**LISTED ENTRIES**

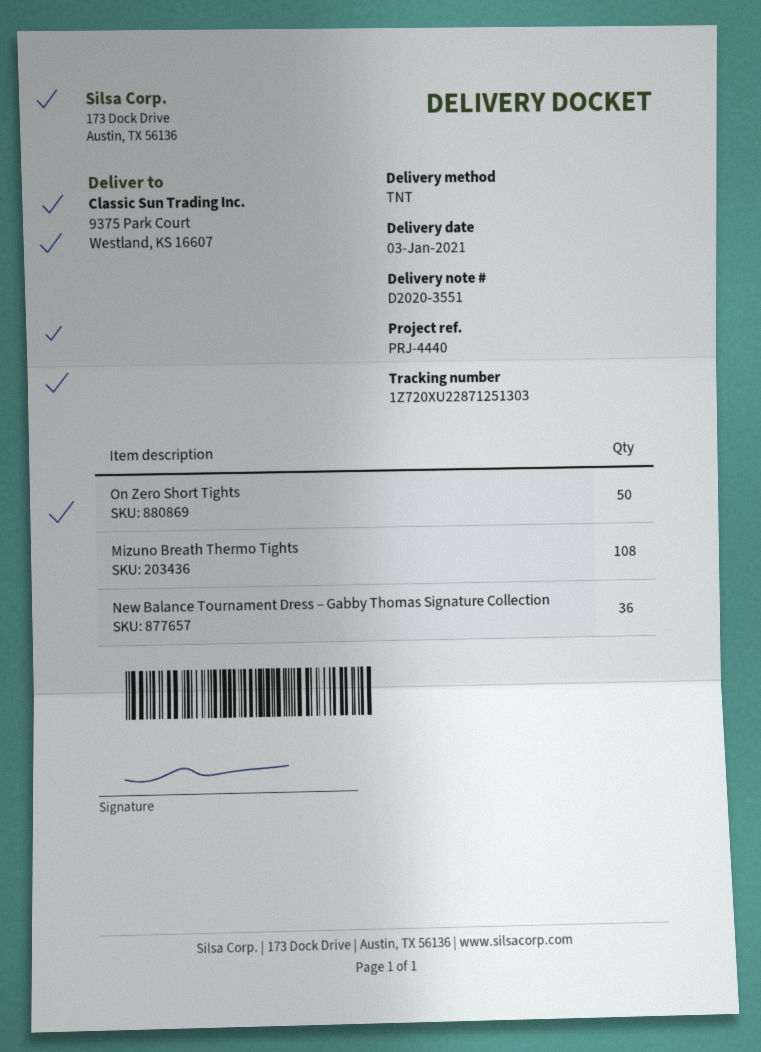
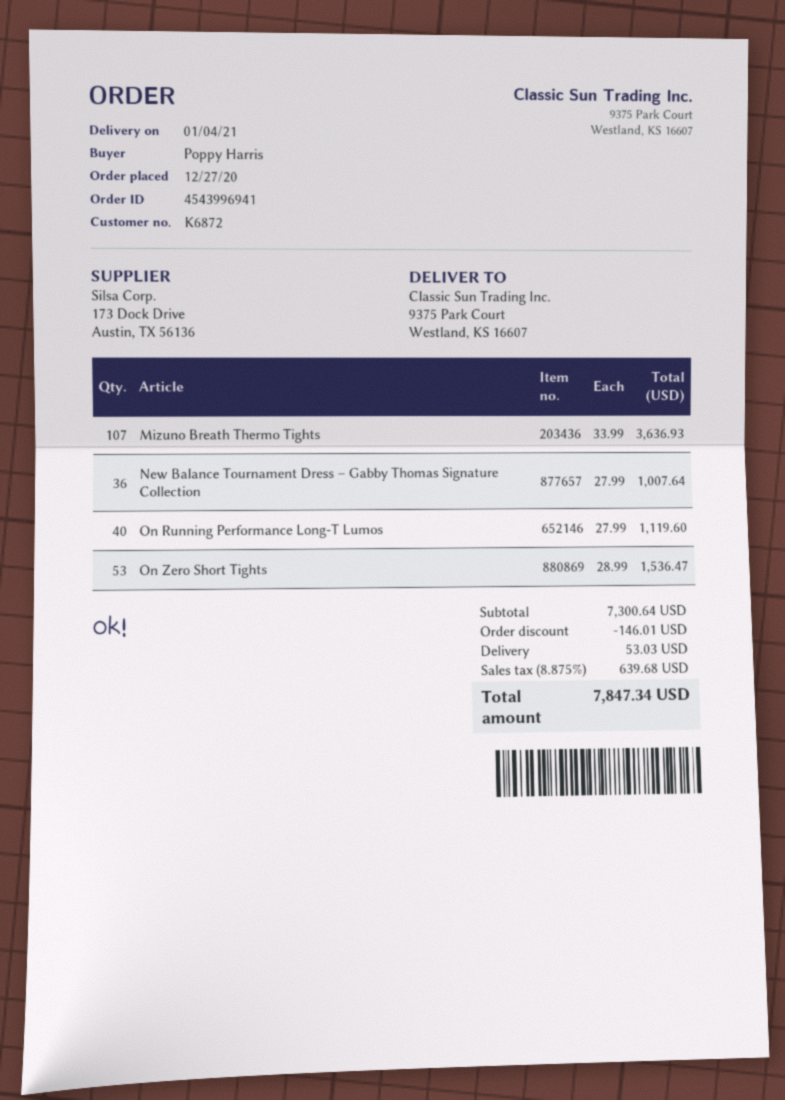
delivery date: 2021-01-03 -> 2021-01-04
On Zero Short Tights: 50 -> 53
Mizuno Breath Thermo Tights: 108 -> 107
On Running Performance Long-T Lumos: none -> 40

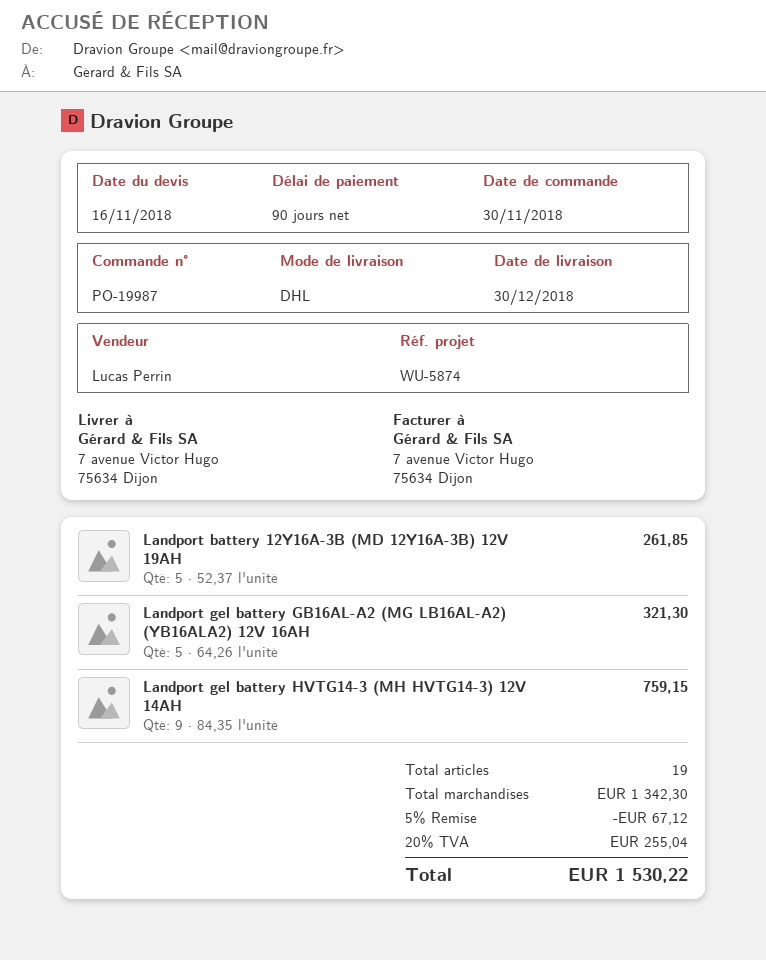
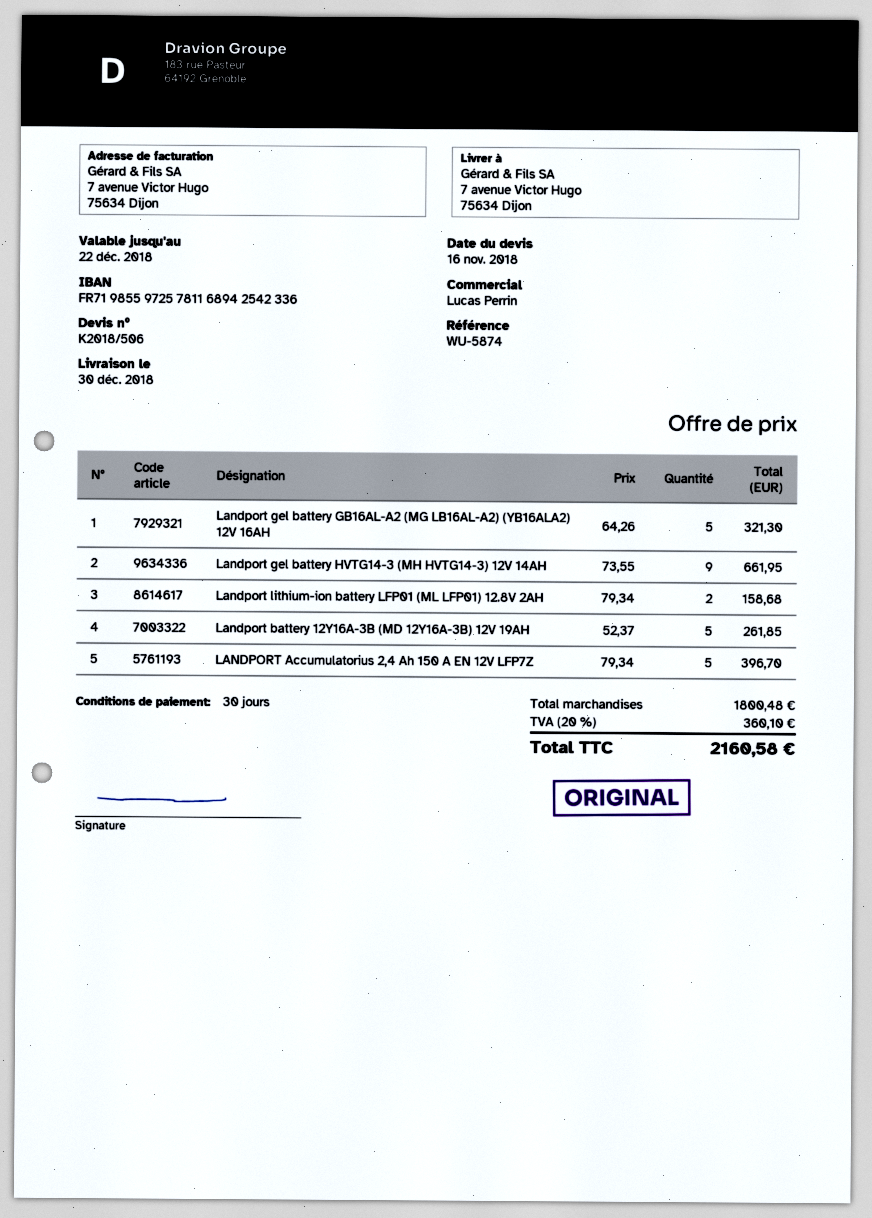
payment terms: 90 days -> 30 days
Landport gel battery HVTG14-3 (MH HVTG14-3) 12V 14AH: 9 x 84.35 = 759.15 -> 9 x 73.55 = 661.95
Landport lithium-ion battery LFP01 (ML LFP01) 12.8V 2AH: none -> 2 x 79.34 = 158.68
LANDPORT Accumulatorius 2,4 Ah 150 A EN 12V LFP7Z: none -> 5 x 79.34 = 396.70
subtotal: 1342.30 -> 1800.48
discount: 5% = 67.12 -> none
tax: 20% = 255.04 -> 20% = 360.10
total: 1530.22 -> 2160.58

**WORK TO COMPLETE**
Copy all lines from the material that contain "none".

**TASK OUTPUT**
On Running Performance Long-T Lumos: none -> 40
Landport lithium-ion battery LFP01 (ML LFP01) 12.8V 2AH: none -> 2 x 79.34 = 158.68
LANDPORT Accumulatorius 2,4 Ah 150 A EN 12V LFP7Z: none -> 5 x 79.34 = 396.70
discount: 5% = 67.12 -> none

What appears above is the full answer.